In other words, Chris was special. But did he act that way? Did he think he was better than the men and women on the ground? Of course not. He saw himself as a member of the team, no better or worse than anyone else. Everyone played a different but equally important role in the mission. When he was off-duty, Chris would often skirt the rules and accompany Marines on dangerous missions so that he could teach them what he had learned and pass along valuable advice to keep them alive one more day. It's a vision rooted in teamwork, in the idea that a group of people working together toward a common goal is almost like a family. Likewise, the only way we can ensure the survival of our industry is to see ourselves as a single unit working together, regardless of craft affiliation, experience level or whether someone is a contractor or a journeyman. Once we start focusing on our differences rather than our similarities, we're doomed.

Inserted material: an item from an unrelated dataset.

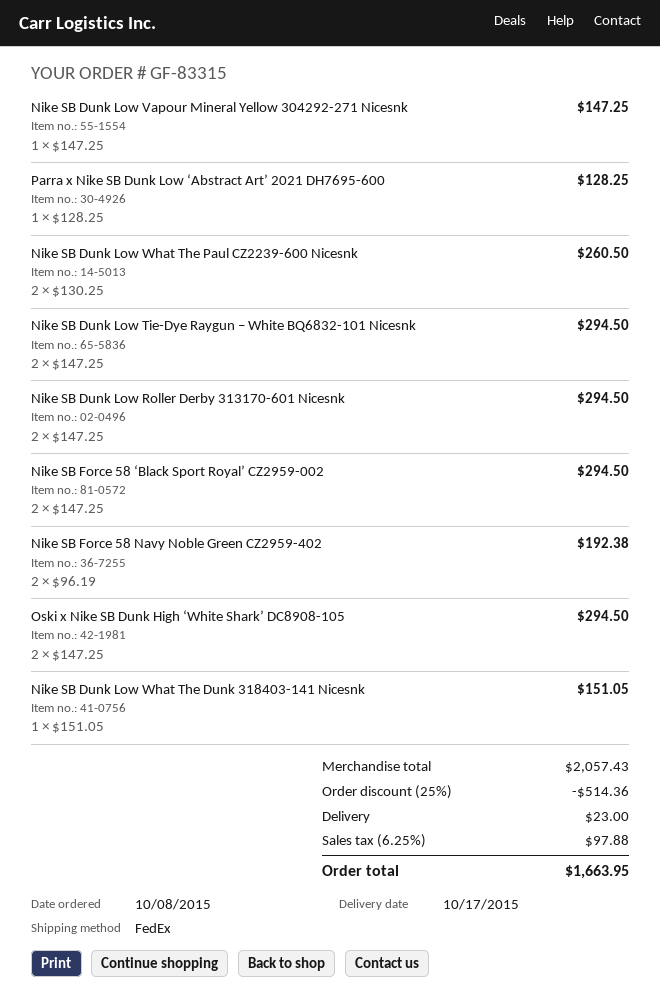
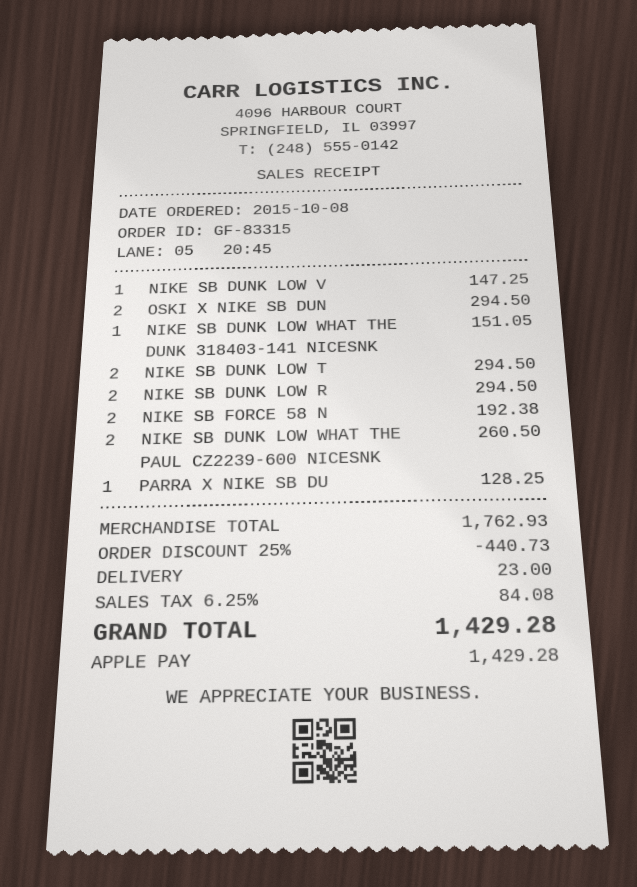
Nike SB Force 58 ‘Black Sport Royal’ CZ2959-002: 2 for 294.50 -> none
subtotal: 2057.43 -> 1762.93
discount: 25% = 514.36 -> 25% = 440.73
tax: 6.25% = 97.88 -> 6.25% = 84.08
total: 1663.95 -> 1429.28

Think back to the best craft workers you have ever worked with - perhaps the ones you looked up to when you were starting out, the true professionals who took you under their wing and guided you along the apprenticeship path. What did they have in common? Chances are they were a lot like Chris Kyle: they didn't pull rank; they chose to focus on people's similarities rather than their differences; they worked alongside (and were friends with) members of all the different building trades, not just their own; they believed in sharing their knowledge and helping others grow. Is it a coincidence these were the guys everyone respected, from the owner on down? I don't think so.
The Road Never Ends
Finally, one more parallel I see between Chris Kyle and our craft workers is a shared sense of dedication that extends beyond the job and beyond safety in particular. Chris' efforts to protect his fellow Americans didn't end when he left the Navy and returned to civilian life; they simply took on a new form. While receiving treatment for post-traumatic stress disorder (PTSD) at a VA hospital, his psychiatrist took him to meet other veterans who had lost limbs (or worse) in the war. Chris quickly decided that he needed to help them. But this time he wouldn't do it by pulling a trigger on a distant rooftop; instead he would dedicate his time and effort to providing them with the assistance, both physical and psychological, that they needed to live productive lives. Sadly, Chris and a friend were doing just that - reaching out to a fellow veteran with PTSD - when they were both gunned down in 2013.

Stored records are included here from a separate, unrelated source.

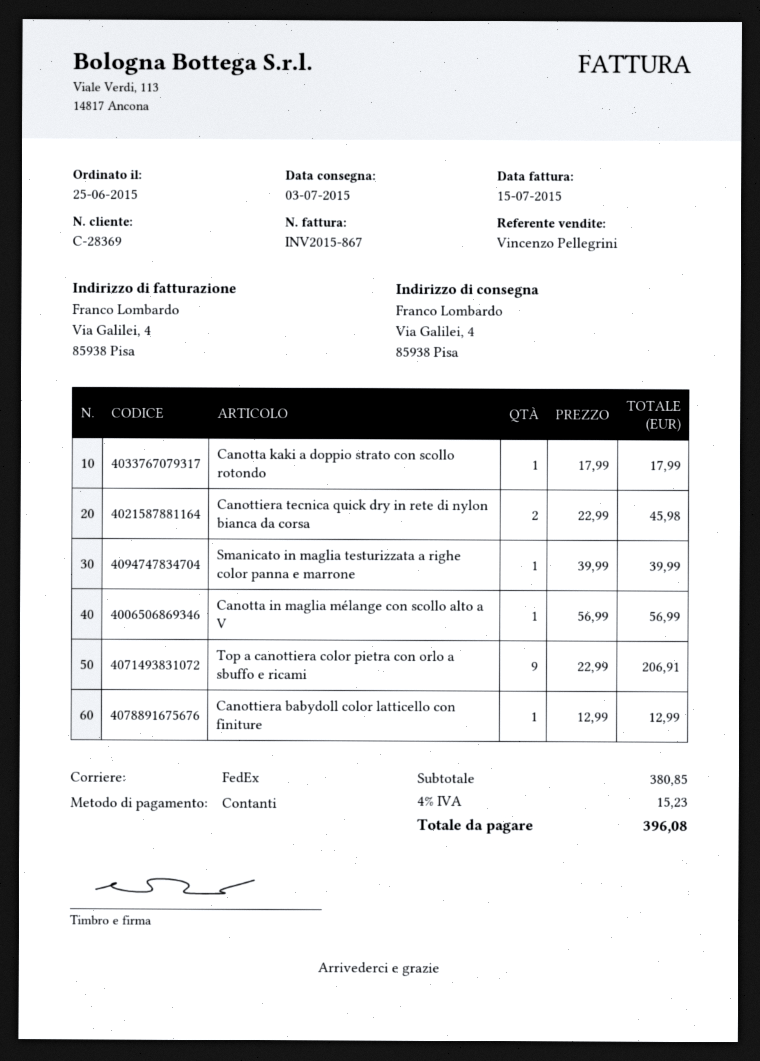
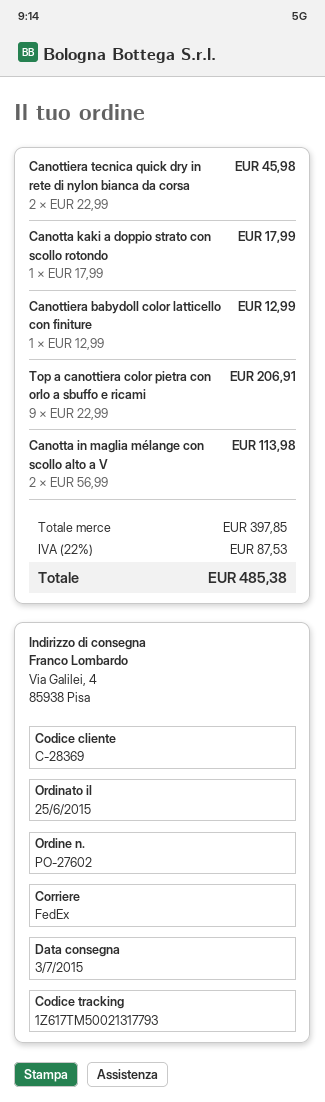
Smanicato in maglia testurizzata a righe color panna e marrone: 1 x 39.99 = 39.99 -> none
Canotta in maglia mélange con scollo alto a V: 1 x 56.99 = 56.99 -> 2 x 56.99 = 113.98
subtotal: 380.85 -> 397.85
tax: 4% = 15.23 -> 22% = 87.53
total: 396.08 -> 485.38

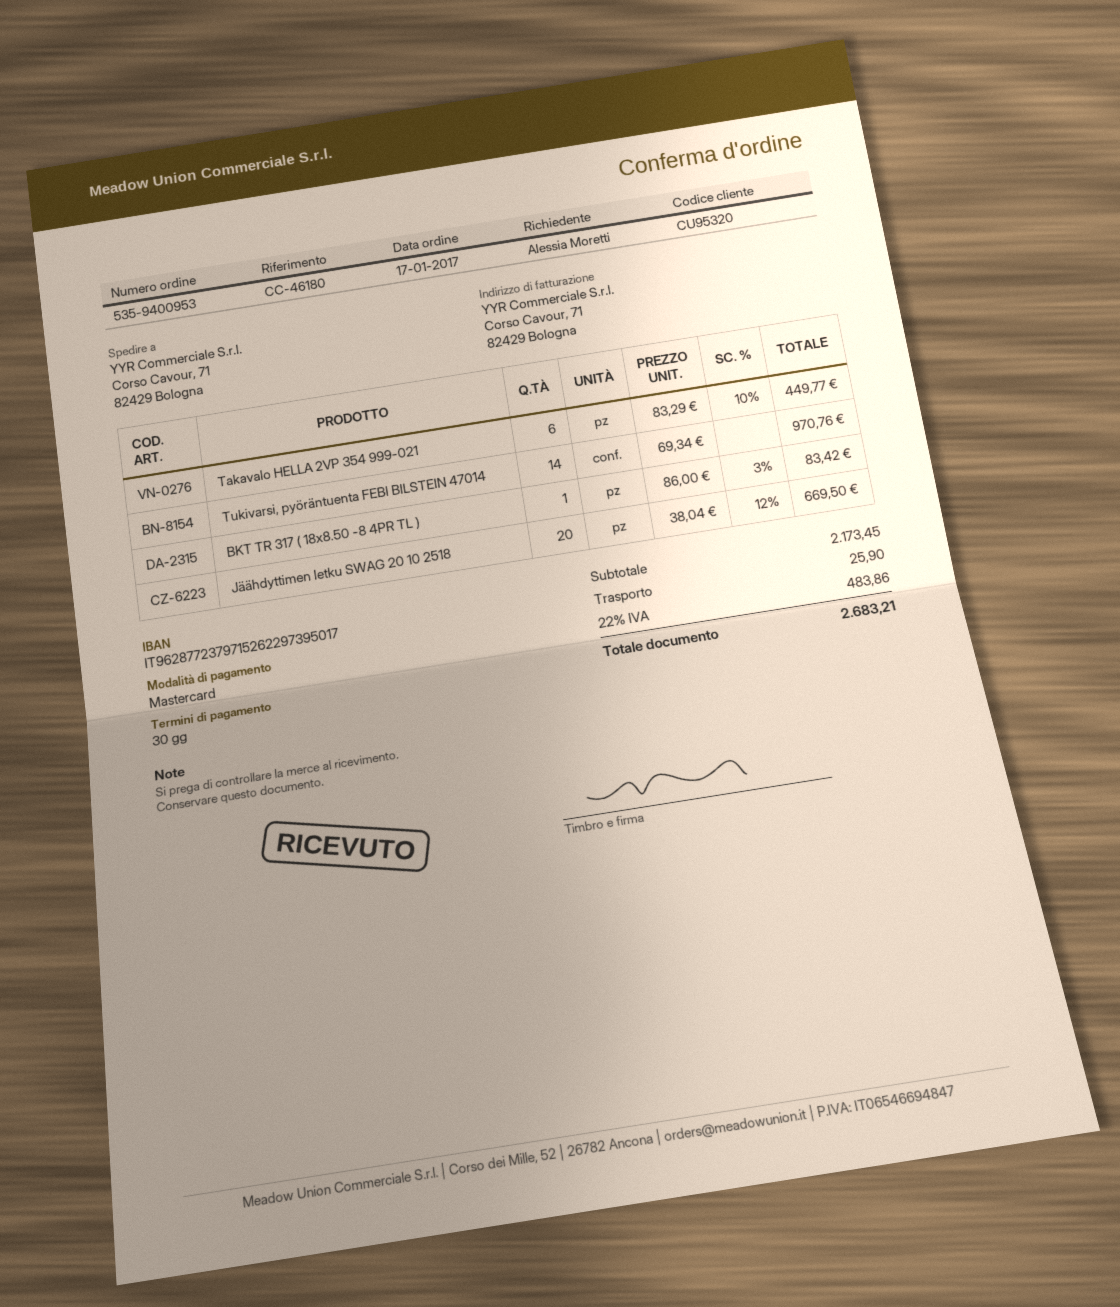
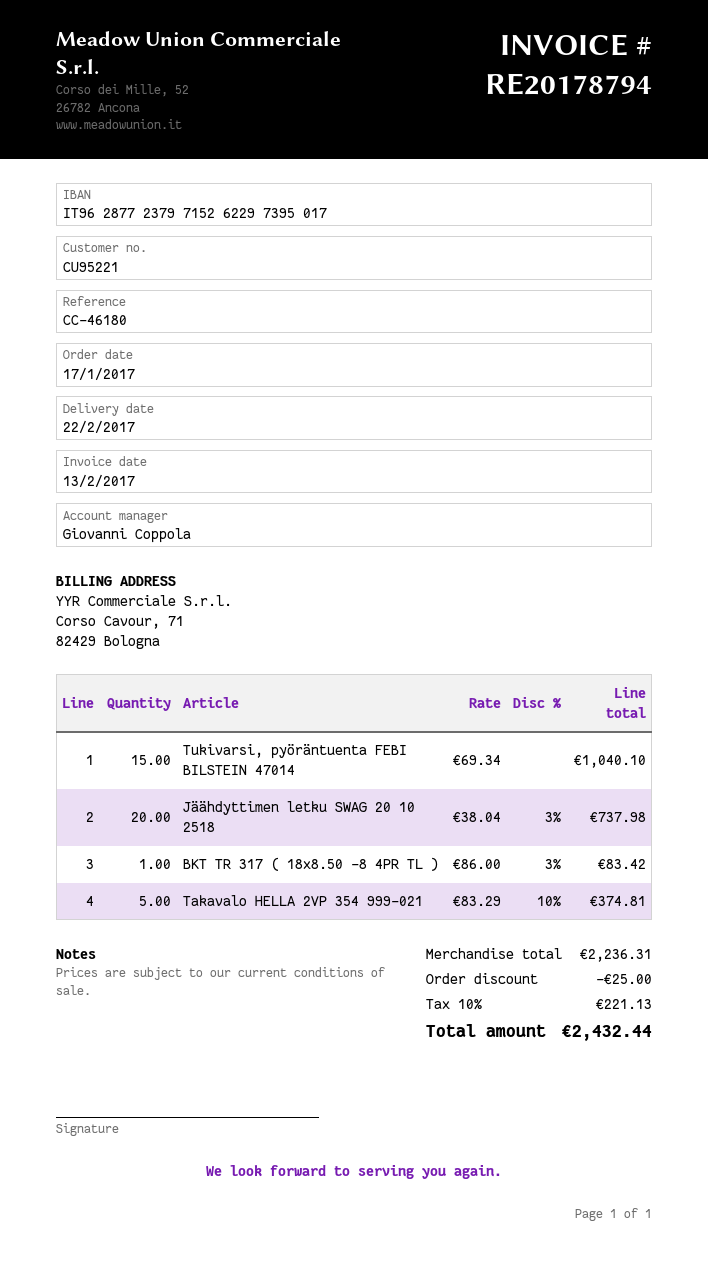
customer number: CU95320 -> CU95221
Takavalo HELLA 2VP 354 999-021: 6 x 83.29 - 10% = 449.77 -> 5 x 83.29 - 10% = 374.81
Tukivarsi, pyöräntuenta FEBI BILSTEIN 47014: 14 x 69.34 = 970.76 -> 15 x 69.34 = 1040.10
Jäähdyttimen letku SWAG 20 10 2518: 20 x 38.04 - 12% = 669.50 -> 20 x 38.04 - 3% = 737.98
subtotal: 2173.45 -> 2236.31
discount: none -> 25.00
shipping: 25.90 -> none
tax: 22% = 483.86 -> 10% = 221.13
total: 2683.21 -> 2432.44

Like Chris, union craft workers' and contractors' commitment to one another - and the industry as a whole - doesn't end when they take off their safety harnesses and lock up their tools for the day. I've already mentioned Helmets to Hardhats as an example of this type of dedication, but that's just the beginning.
Long after he hung up his uniform, Chris did his best to honor the military he served. He knew that even though he was no longer drawing a government paycheck, he still represented the SEALs. Likewise, we need to remember that we are always representing the union construction and maintenance industry, whether we're on or off the clock. Like it or not, we are walking billboards for the building trades and their affiliated contractors. Potential clients - and potential apprentices - form their opinion based on how we conduct ourselves in our neighborhoods and communities, and on Twitter and Facebook, not just on the jobsite.
We can never determine the impact a single person will have on a union, an industry, or even an entire country. The small stuff, the big stuff, and everything in between - it all counts. If you don't believe me, just ask Chris Kyle's family - and the family of every soldier and Marine he protected in Iraq.
Steve Lindauer is the CEO of The Association of Union Constructors and also serves as Impartial Secretary and CEO of the National Maintenance Agreements Policy Committee, Inc. (NMAPC).